### GIVEN ENTRIES

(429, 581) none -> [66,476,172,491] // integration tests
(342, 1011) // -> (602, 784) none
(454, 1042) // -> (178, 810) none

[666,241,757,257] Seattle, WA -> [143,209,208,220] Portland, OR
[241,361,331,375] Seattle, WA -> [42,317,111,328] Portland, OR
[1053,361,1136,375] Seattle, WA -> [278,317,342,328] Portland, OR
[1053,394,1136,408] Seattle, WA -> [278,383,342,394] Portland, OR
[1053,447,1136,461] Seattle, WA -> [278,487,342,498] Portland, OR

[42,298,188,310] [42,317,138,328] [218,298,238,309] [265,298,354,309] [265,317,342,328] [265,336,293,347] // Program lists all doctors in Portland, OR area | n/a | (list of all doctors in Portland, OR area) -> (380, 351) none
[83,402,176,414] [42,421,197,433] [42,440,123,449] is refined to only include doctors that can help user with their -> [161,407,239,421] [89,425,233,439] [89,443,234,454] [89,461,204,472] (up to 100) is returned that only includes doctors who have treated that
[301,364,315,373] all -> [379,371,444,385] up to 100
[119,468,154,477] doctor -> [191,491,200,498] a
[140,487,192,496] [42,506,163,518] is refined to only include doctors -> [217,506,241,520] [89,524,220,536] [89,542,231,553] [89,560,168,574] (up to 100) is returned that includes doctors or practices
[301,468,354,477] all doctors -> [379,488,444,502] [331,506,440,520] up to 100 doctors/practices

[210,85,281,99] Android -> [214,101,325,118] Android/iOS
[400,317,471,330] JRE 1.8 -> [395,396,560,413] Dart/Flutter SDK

######

EXERCISE OBJECTIVE: Repeat only the stretch of lines that begins at the line containing "[301,364,315,373] all ->" and ends at the last line above, both included.

OUTPUT OF THE TASK:
[301,364,315,373] all -> [379,371,444,385] up to 100
[119,468,154,477] doctor -> [191,491,200,498] a
[140,487,192,496] [42,506,163,518] is refined to only include doctors -> [217,506,241,520] [89,524,220,536] [89,542,231,553] [89,560,168,574] (up to 100) is returned that includes doctors or practices
[301,468,354,477] all doctors -> [379,488,444,502] [331,506,440,520] up to 100 doctors/practices

[210,85,281,99] Android -> [214,101,325,118] Android/iOS
[400,317,471,330] JRE 1.8 -> [395,396,560,413] Dart/Flutter SDK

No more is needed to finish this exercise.